Sophit Thirach scite author profile

Pythium insidiosum is a pathogen that causes disease in both animals and humans. Human infection is rare; however, when it does occur, most patients, especially those having underlying hemoglobinopathy syndromes, such as thalassemia, exhibit a severe form. We identified four isolates of P. insidiosum. Two were recovered from tissue biopsy specimens from thalassemic and leukemic patients, one was derived from brain tissue from a thalassemic patient, and another was isolated from a corneal ulcer from a fourth patient. Western blotting and an enzyme-linked immunosorbent assay (ELISA) were performed with a serum sample derived from one thalassemic patient. The methods used to identify the P. insidiosum isolates were based on morphology, nucleic acid sequencing, and a PCR assay. To confirm the identification, portions of the 18S rRNA genes of these four isolates were sequenced. The sequences were shown to be homologous to previously described P. insidiosum DNA sequences.
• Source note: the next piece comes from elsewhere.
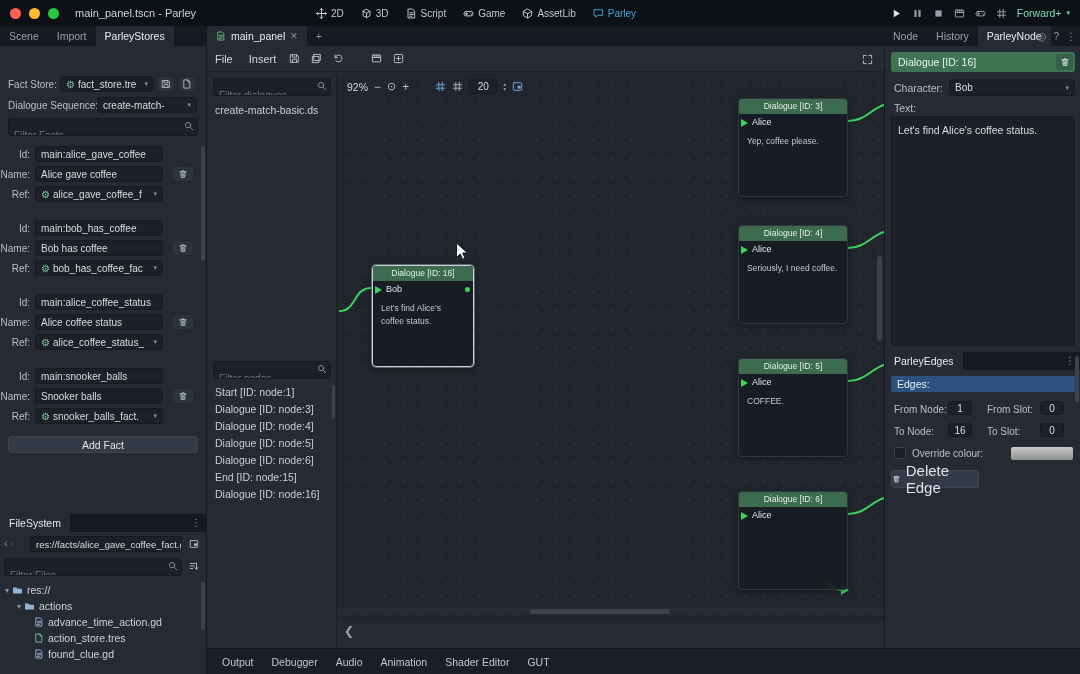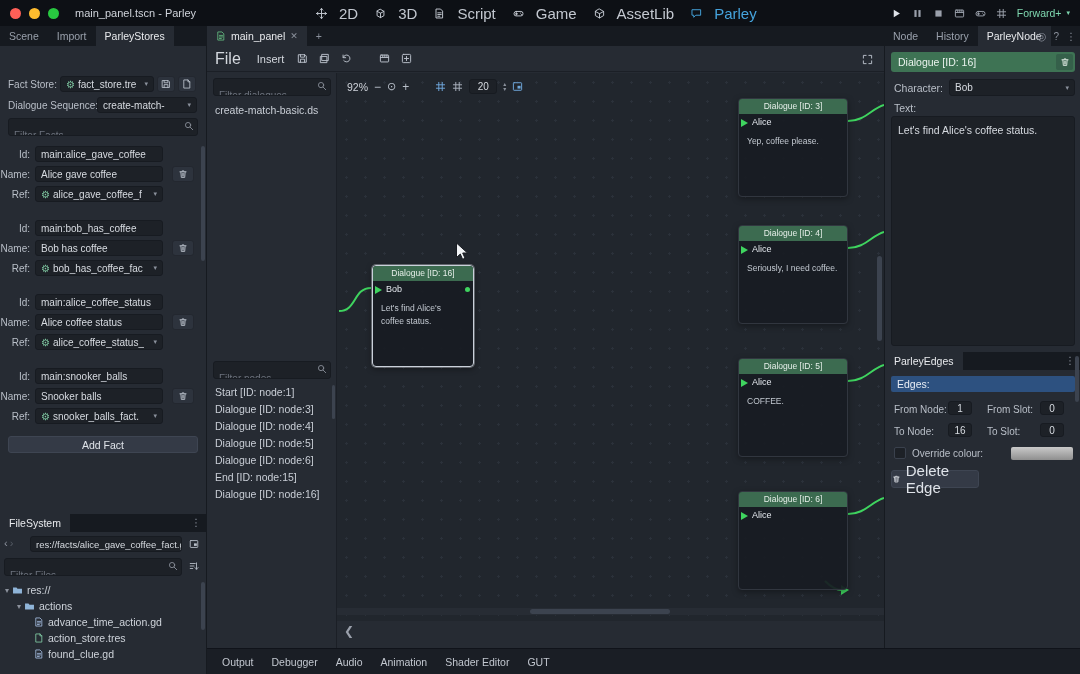"2D" .ws-item { font-size: 15px -> 10px; gap: 12px -> 4px }
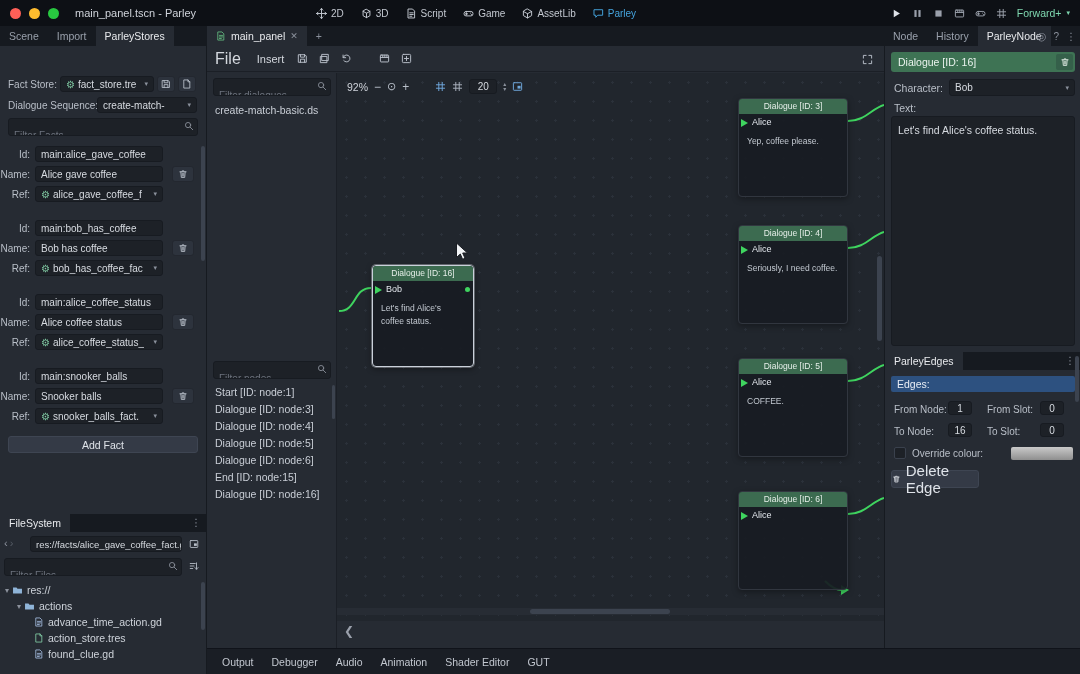"File" div.flat { font-size: 16px -> 11px }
In addition, PCR amplification of the internal transcribed spacer region specific for P. insidiosum was positive for all four isolates. The ELISA with the serum sample from the thalassemic patient gave a positive result from a serum dilution of 1:800. Finally, Western immunoblotting with this serum sample showed positive immunoglobulin G recognition for proteins of 110, 73, 56, 42 to 35, 30 to 28, 26, and 23 kDa. The results of this study show that both molecularly based diagnostic and serodiagnostic techniques are useful for the rapid identification of human pythiosis. The predominant antigens recognized by Western blotting may be useful in the development of a more sensitive and specific diagnostic tool for this disease.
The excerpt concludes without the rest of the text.